■ Work to be completed
Could you repeat all of the entries below word for word, apart from the pictures?

*** Begin section ***

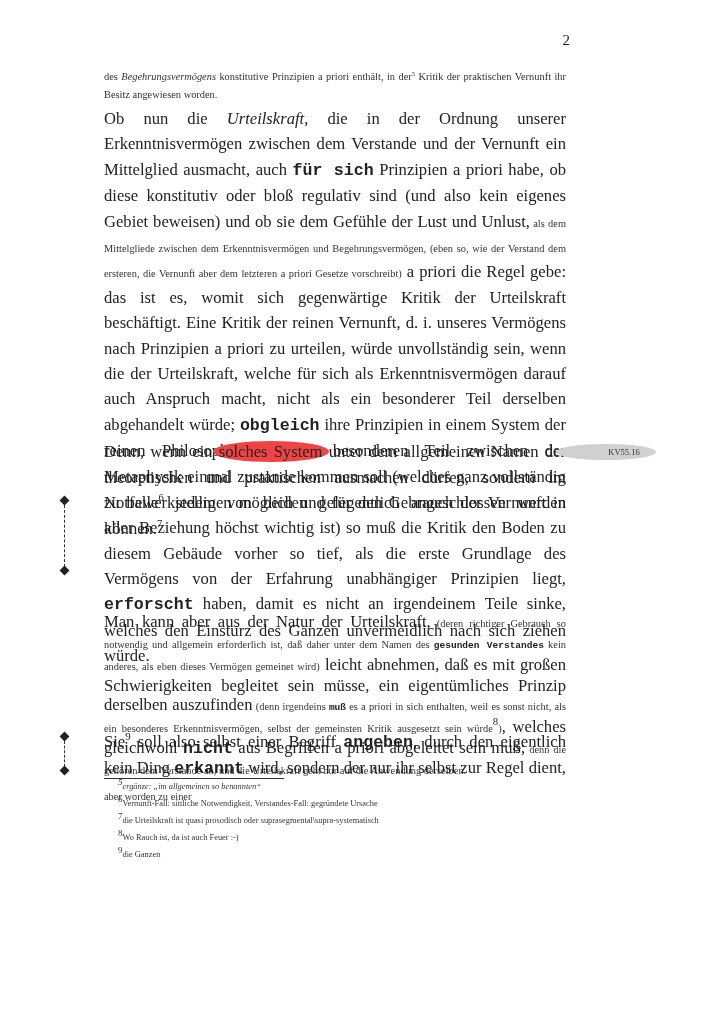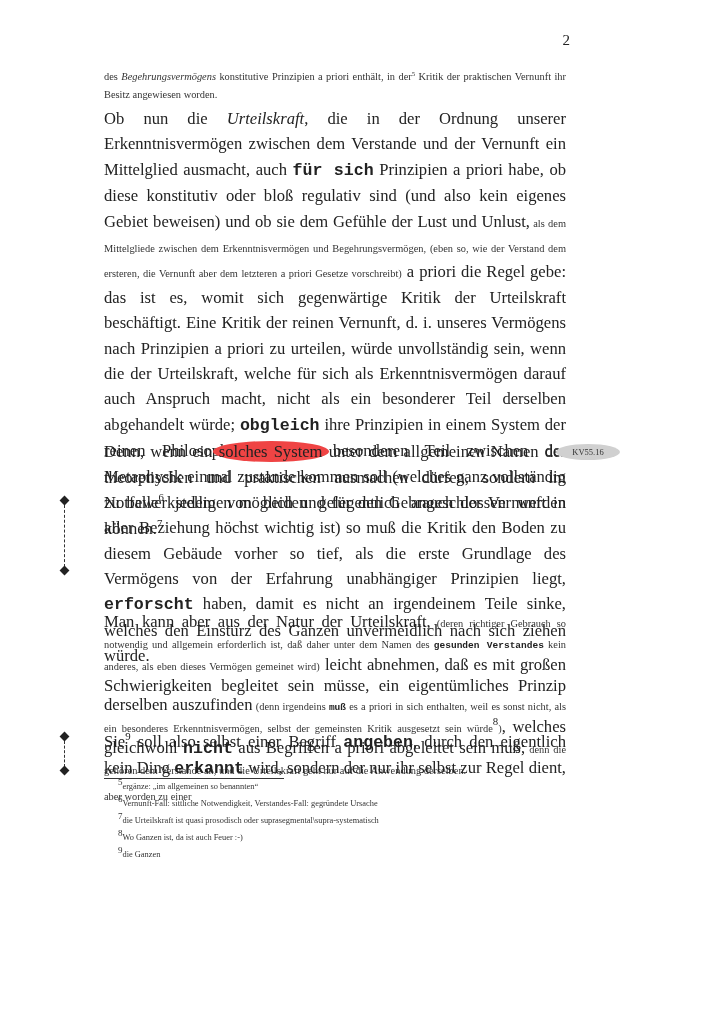--- a/index.html
+++ b/index.html
@@ -18,7 +18,7 @@
   .hl { background: #ef4444; border-radius: 50%; padding: 1px 6px; margin: 0 -6px; }
   .note-badge { position: absolute; left: 556px; top: 444px; width: 64px; height: 16px;
                 background: #d0d0d0; border-radius: 50%; font-size: 8.5px; color: #333;
-                text-align: center; line-height: 16px; font-family: "Liberation Serif", serif; }
+                text-align: center; line-height: 16px; font-family: "Liberation Serif", serif; padding-left: 36px; }
   .marker { position: absolute; left: 61px; width: 8px; }
   .marker .dia { position: absolute; left: 0; width: 7px; height: 7px; background: #222; transform: rotate(45deg); }
   .marker .dash { position: absolute; left: 3px; width: 0; border-left: 1.5px dashed #333; }

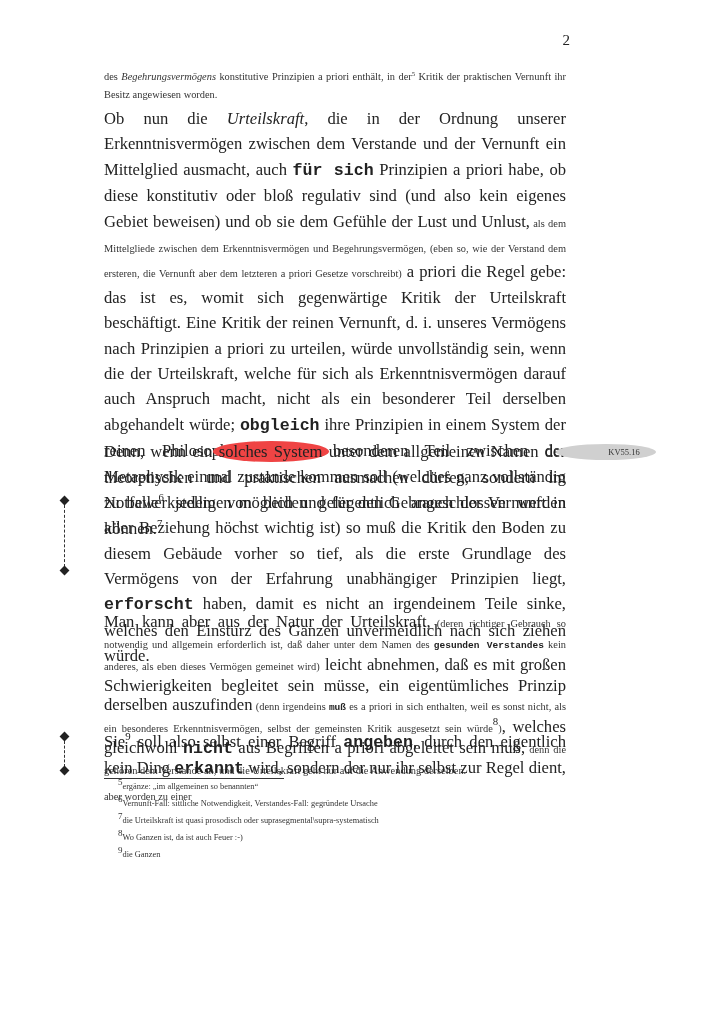--- a/index.html
+++ b/index.html
@@ -69,7 +69,7 @@
 
   <div class="rule"></div>
 
-  <div class="fn" style="top:782px;"><sup>5</sup><span>ergänze: „im allgemeinen so benannten“</span></div>
+  <div class="fn" style="top:782px;font-style:italic;"><sup>5</sup><span>ergänze: „im allgemeinen so benannten“</span></div>
   <div class="fn" style="top:799px;"><sup>6</sup><span>Vernunft-Fall: sittliche Notwendigkeit, Verstandes-Fall: gegründete Ursache</span></div>
   <div class="fn" style="top:816px;"><sup>7</sup><span>die Urteilskraft ist quasi prosodisch oder suprasegmental\supra-systematisch</span></div>
   <div class="fn" style="top:833px;"><sup>8</sup><span>Wo Ganzen ist, da ist auch Feuer :-)</span></div>

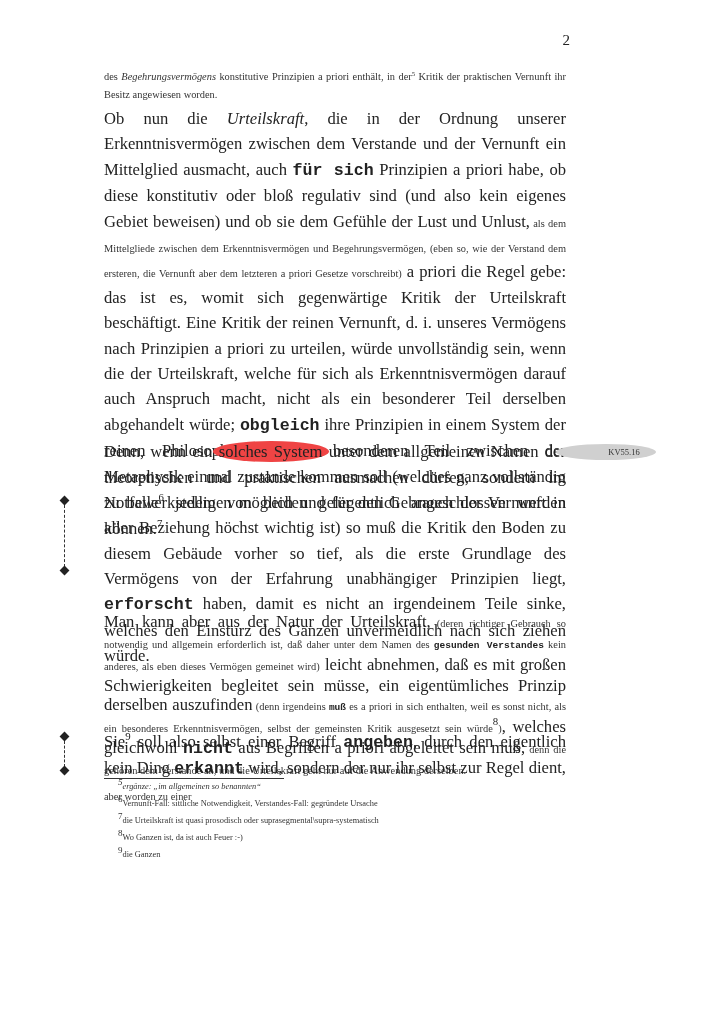--- a/index.html
+++ b/index.html
@@ -72,7 +72,7 @@
   <div class="fn" style="top:782px;font-style:italic;"><sup>5</sup><span>ergänze: „im allgemeinen so benannten“</span></div>
   <div class="fn" style="top:799px;"><sup>6</sup><span>Vernunft-Fall: sittliche Notwendigkeit, Verstandes-Fall: gegründete Ursache</span></div>
   <div class="fn" style="top:816px;"><sup>7</sup><span>die Urteilskraft ist quasi prosodisch oder suprasegmental\supra-systematisch</span></div>
-  <div class="fn" style="top:833px;"><sup>8</sup><span>Wo Ganzen ist, da ist auch Feuer :-)</span></div>
+  <div class="fn" style="top:833px;"><sup>8</sup><span>Wo Rauch ist, da ist auch Feuer :-)</span></div>
   <div class="fn" style="top:850px;"><sup>9</sup><span>die Ganzen</span></div>
 
 </div>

*** End section ***

■ Finished exercise
--- a/index.html
+++ b/index.html
@@ -18,7 +18,7 @@
   .hl { background: #ef4444; border-radius: 50%; padding: 1px 6px; margin: 0 -6px; }
   .note-badge { position: absolute; left: 556px; top: 444px; width: 64px; height: 16px;
                 background: #d0d0d0; border-radius: 50%; font-size: 8.5px; color: #333;
-                text-align: center; line-height: 16px; font-family: "Liberation Serif", serif; }
+                text-align: center; line-height: 16px; font-family: "Liberation Serif", serif; padding-left: 36px; }
   .marker { position: absolute; left: 61px; width: 8px; }
   .marker .dia { position: absolute; left: 0; width: 7px; height: 7px; background: #222; transform: rotate(45deg); }
   .marker .dash { position: absolute; left: 3px; width: 0; border-left: 1.5px dashed #333; }

--- a/index.html
+++ b/index.html
@@ -69,7 +69,7 @@
 
   <div class="rule"></div>
 
-  <div class="fn" style="top:782px;"><sup>5</sup><span>ergänze: „im allgemeinen so benannten“</span></div>
+  <div class="fn" style="top:782px;font-style:italic;"><sup>5</sup><span>ergänze: „im allgemeinen so benannten“</span></div>
   <div class="fn" style="top:799px;"><sup>6</sup><span>Vernunft-Fall: sittliche Notwendigkeit, Verstandes-Fall: gegründete Ursache</span></div>
   <div class="fn" style="top:816px;"><sup>7</sup><span>die Urteilskraft ist quasi prosodisch oder suprasegmental\supra-systematisch</span></div>
   <div class="fn" style="top:833px;"><sup>8</sup><span>Wo Ganzen ist, da ist auch Feuer :-)</span></div>

--- a/index.html
+++ b/index.html
@@ -72,7 +72,7 @@
   <div class="fn" style="top:782px;font-style:italic;"><sup>5</sup><span>ergänze: „im allgemeinen so benannten“</span></div>
   <div class="fn" style="top:799px;"><sup>6</sup><span>Vernunft-Fall: sittliche Notwendigkeit, Verstandes-Fall: gegründete Ursache</span></div>
   <div class="fn" style="top:816px;"><sup>7</sup><span>die Urteilskraft ist quasi prosodisch oder suprasegmental\supra-systematisch</span></div>
-  <div class="fn" style="top:833px;"><sup>8</sup><span>Wo Ganzen ist, da ist auch Feuer :-)</span></div>
+  <div class="fn" style="top:833px;"><sup>8</sup><span>Wo Rauch ist, da ist auch Feuer :-)</span></div>
   <div class="fn" style="top:850px;"><sup>9</sup><span>die Ganzen</span></div>
 
 </div>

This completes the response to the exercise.